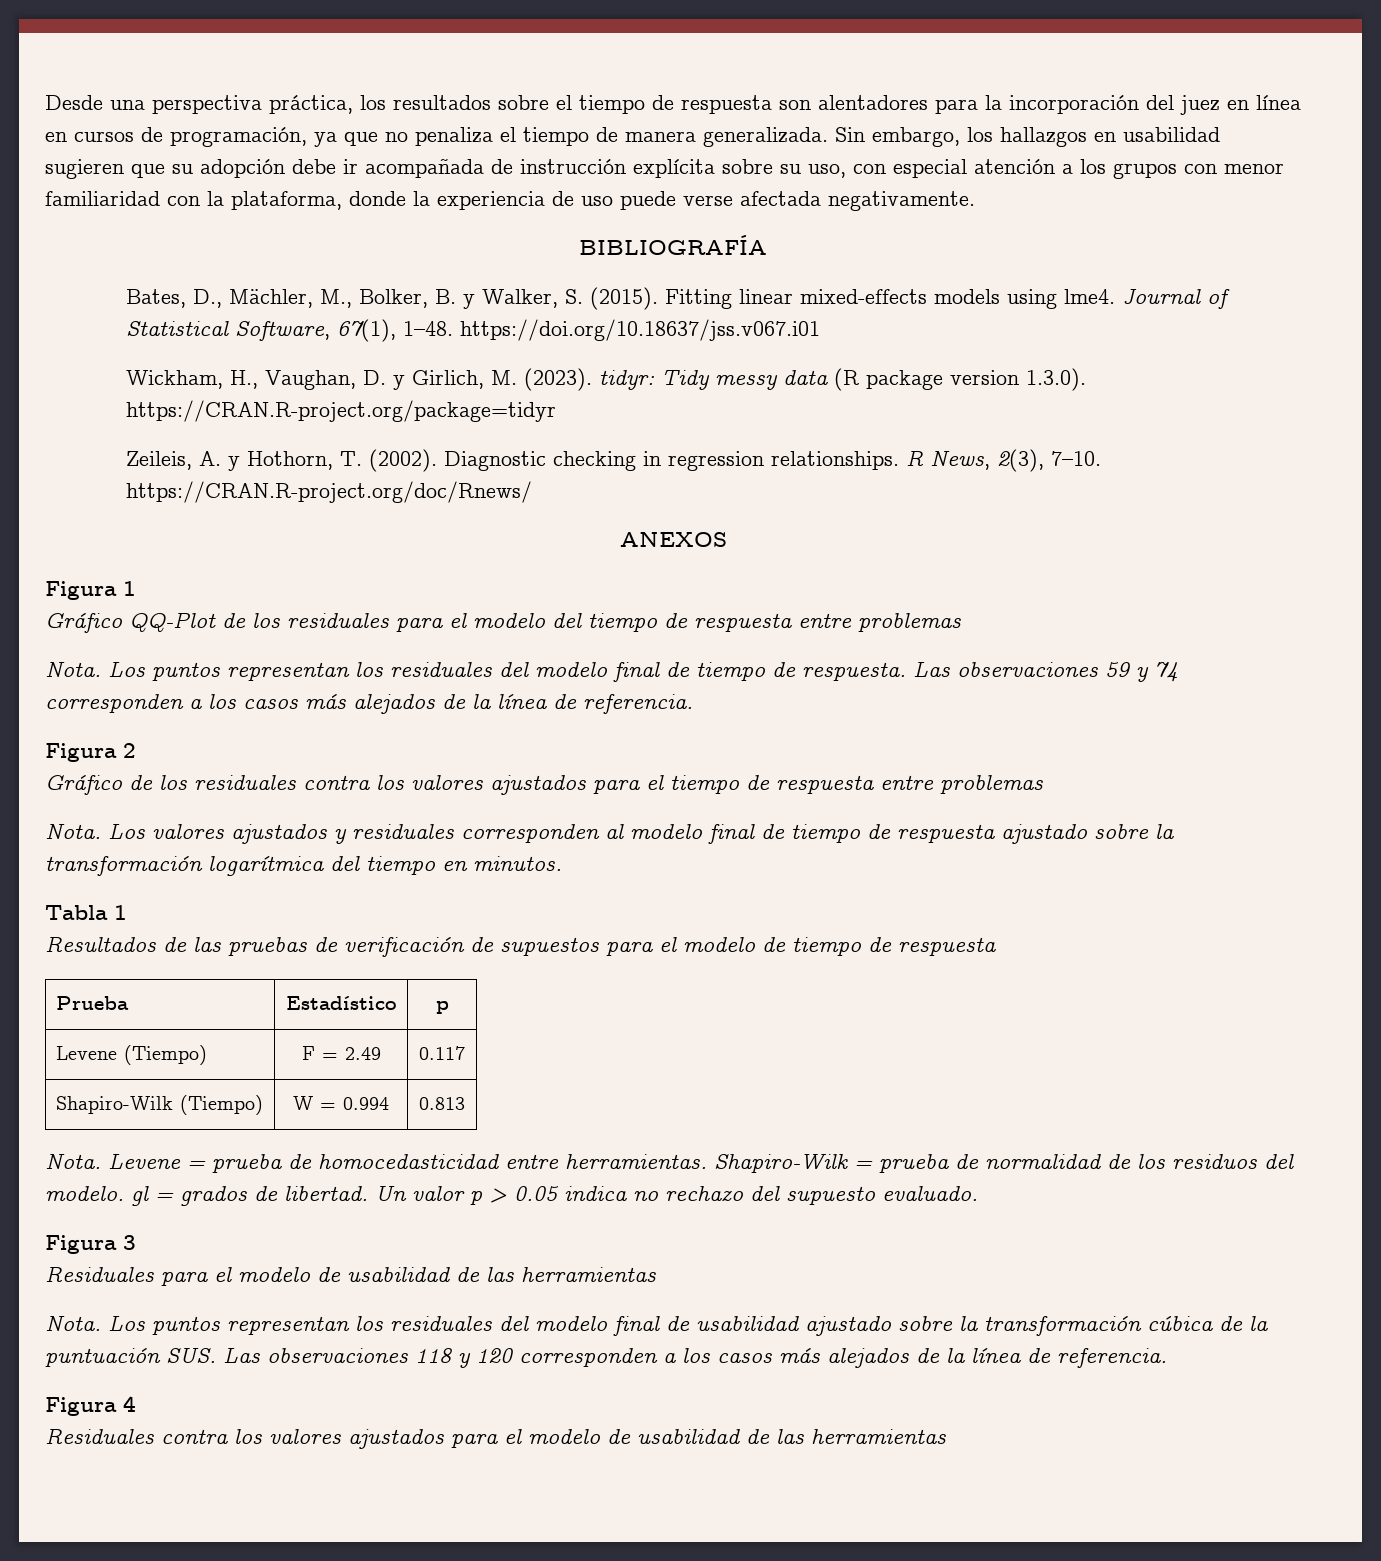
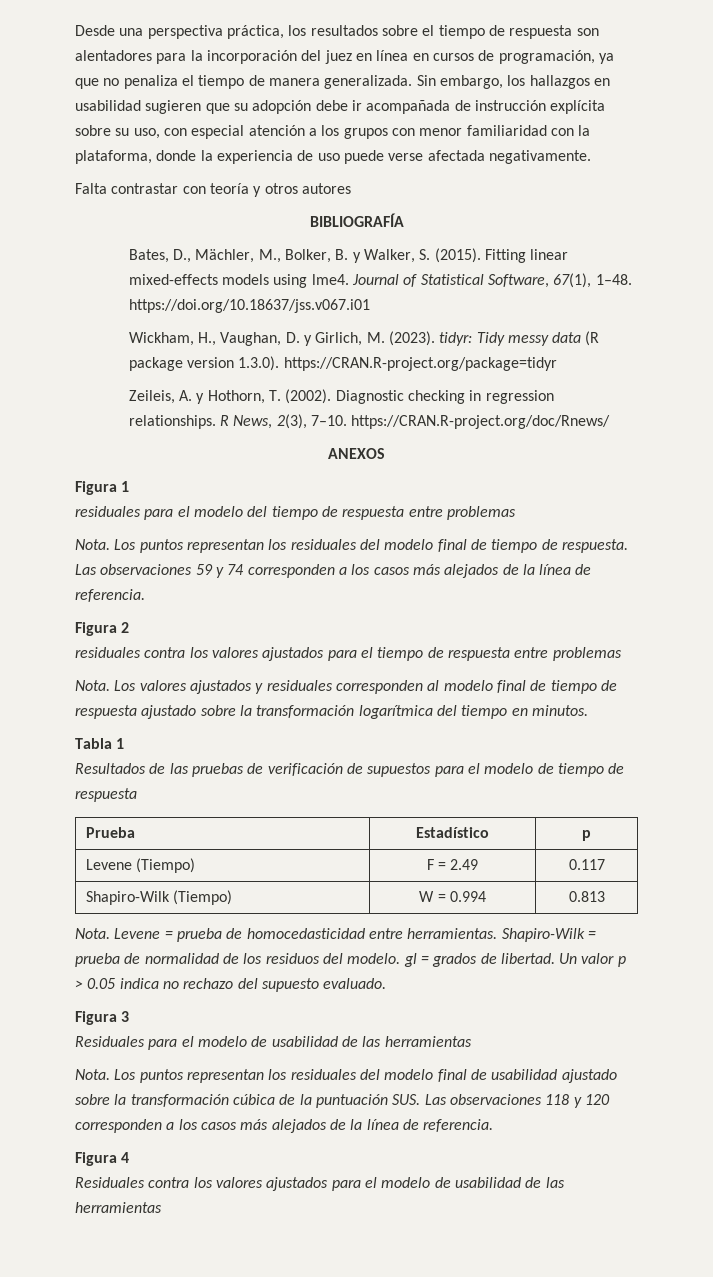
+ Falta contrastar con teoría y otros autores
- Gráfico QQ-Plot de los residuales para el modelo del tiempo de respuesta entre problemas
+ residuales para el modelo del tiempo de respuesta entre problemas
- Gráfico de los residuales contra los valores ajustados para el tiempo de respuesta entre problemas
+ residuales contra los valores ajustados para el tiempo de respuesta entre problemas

************

Work instructions:
Repeat all of the records verbatim, leaving out the pictures.

Solution to this problem:
+ Falta contrastar con teoría y otros autores
- Gráfico QQ-Plot de los residuales para el modelo del tiempo de respuesta entre problemas
+ residuales para el modelo del tiempo de respuesta entre problemas
- Gráfico de los residuales contra los valores ajustados para el tiempo de respuesta entre problemas
+ residuales contra los valores ajustados para el tiempo de respuesta entre problemas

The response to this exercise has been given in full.